First, let me acknowledge my utmost respect for Greg Mankiw, not only professionally, but as an individual. I’ve been reading Professor Mankiw’s work as published and blog since its inception and have never observed him treat others with disrespect, including those with whom he disagrees. In the public forum of his blog, Mankiw comes across as humble and is not derisive to others simply because he disagrees with contrary ideas and opinions. As the old saying goes, he’s both a gentleman and a scholar.
Second, let me berate Bob Murphy for the snarky, condescending attitude toward Mankiw in his critique of Mankiw’s recent New York Times op-ed. Bob and I were colleagues a few years back and I came to know him as an intelligent and lucid debater. Never did I observe him treating others disrespectfully. I know Bob is above this and believe his arguments would have been better received had he not taken on the condescending tone in his critique.
That being said, Mankiw fails to address Murphy’s argument.

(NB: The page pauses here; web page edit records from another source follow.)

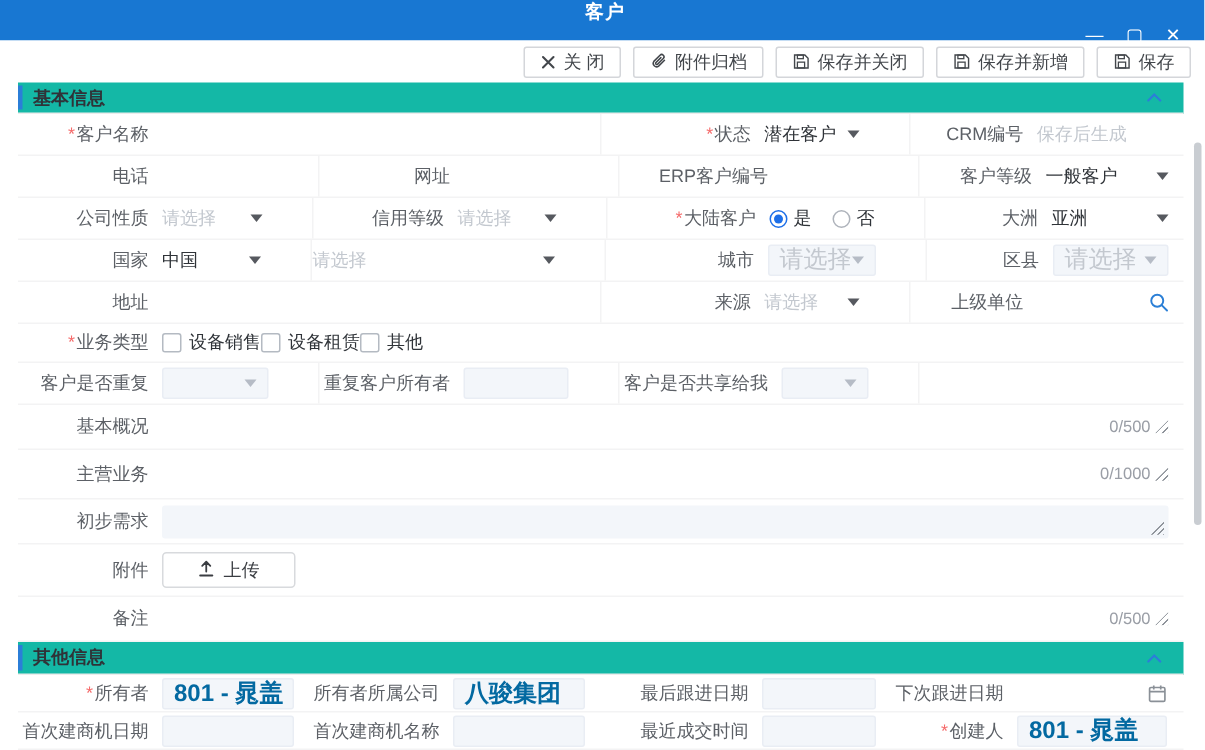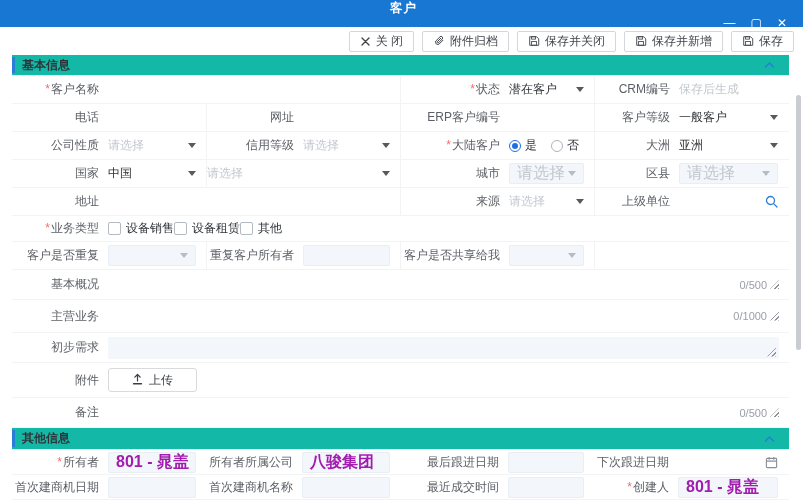--- a/index.html
+++ b/index.html
@@ -25,36 +25,36 @@
   
   .content { position:absolute; top:55px; left:12px; width:777px; }
 
   .sec-hd { height:21px; background:#14b8a6; border-bottom:1px solid #ececec;
     display:flex; align-items:center; padding-left:10px; position:relative; }
   .sec-bar { position:absolute; left:0; top:2px; bottom:2px; width:3px; background:#2b7ed8; }
   .sec-title { font-size:12px; font-weight:bold; color:#2f3338; }
   .sec-chevron { margin-left:auto; margin-right:14px; cursor:pointer; display:flex; }
 
   .row { display:flex; align-items:stretch; border-bottom:1px solid #f3f3f4; }
-  .h28 { height:28px; } .h26 { height:26px;justify-content:flex-end; } .h30 { height:30px; }
+  .h28 { height:28px;gap:23px; } .h26 { height:26px;justify-content:flex-end; } .h30 { height:30px; }
   .h33 { height:33px; } .h35 { height:35px; } .h25 { height:25px; }
   .cell { display:flex; align-items:center; width:194px; }
   .cell.sp2 { width:388px; }
   .cell.grow { flex:1; }
   .cell.bl { border-left:1px solid #f3f3f4; }
 
   .lbl { font-size:12px; color:#5c6066; text-align:right; padding-right:9px;
     flex:none; white-space:nowrap; }
   .w1 { width:96px; } .w2 { width:96px; } .w3 { width:108px; } .w4 { width:84px; }
   .star { color:#f56c6c; margin-right:1px; }
 
   .fld { flex:1; display:flex; align-items:center; font-size:12px; min-width:0;
     padding-right:10px; position:relative; cursor:text; }
   .val { color:#2f3338; white-space:nowrap; }
-  .val.b { font-weight:bold; color:#a21caf; }
+  .val.b { font-weight:bold; color:#0369a1; }
   .ph { color:#c3c8cf; white-space:nowrap; }
 
   .caret { margin-left:auto; width:0; height:0; border-left:4px solid transparent;
     border-right:4px solid transparent; border-top:5px solid #56595f; flex:none; }
   .caret.grey { border-top-color:#b6bcc6; }
 
   .disbox { flex:1; height:21px; margin-right:10px; background:#f3f6fa;
     border:1px solid #e9edf4; border-radius:2px; display:flex; align-items:center;
     padding:0 7px; min-width:0; }
   .disbox .caret { margin-left:auto; }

The gist of what Murphy is arguing is not the classical paradigm purporting perfectly efficient markets and instantaneous market clearing. Instead, Murphy is arguing that 1) the FED policies of the past, which Mankiw professes will bring the U.S. economy out of the current recession, were at least partly responsible for getting us into this mess in the first place; 2) that markets need to recover from the sectoral imbalances caused (at least largely) by FED policies in addition to other poor investment decisions; 3) that this recovery is effectuated through changes in prices and interest rates; 4) that markets do this naturally and manipulation of either prices or interest rates by the FED or the government undermine this process; and 5) that the Keynesian AD theory fails to understand and/or appreciate the complex nature of markets. Consequently, Mankiw's prescription is not only bad policy, it is according to Murphy, bad economics.
The way I read Murphy is not that markets rapidly clear, but
that the sectoral imbalances take time to run their course. This will
result in prices and interest rates declining adjusting over some unspecified time, enabling markets to subsequently recover. This recovery process will result in resources being
diverted away from sectors of the economy that are contracting and toward
sectors that are expanding. Which is which is not known to anybody, but changes in relative prices, including interest rates, signal to where these resources should be diverted. This change entails complex processes that take time to work through and attempts to
manipulate the process lead to unintended consequences, the most recent being the FED's response to the events of 2001, which resulted in a housing boom and bust, the cause of our current recession.
The Mankiw neo-Keynesian approach is to view all macro disequilibria as an aggregate demand issue that can be simply rectified by changes in nominal money. Prices and wages and interest rates do not fall rapidly enough to equilibrate markets, a process that can be jump started by increasing nominal balances. Any uncertainty or sectoral shifts are secondary to the problem of returning the macroeconomy to its full-employment equilibrium. Yes, market corrections take time, but during this time some people are unemployed, which creates great hardship, at least for those people, and probably many others. We can therefore circumvent this painful process by returning aggregate demand to its full-employment level through these changes in nominal money.
If this is the case, however, maybe we shouldn’t even be teaching economics at all. If the problem is only that unemployment causes hardship in the short run and that as a consequence we need to minimize this hardship, it’s a simple solution: put people to work digging holes or using scarce resources to build airports few people use. If, however, the problem is a misallocation of scarce resources, and, given the complex nature of markets, nobody has the necessary information (nor, necessarily, the proper incentives) to correct this misallocation, then maybe (likely) the neo-Keynesian (as well as Keynesian and monetarist) solution(s) are likely to exacerbate the problem, certainly in the long run.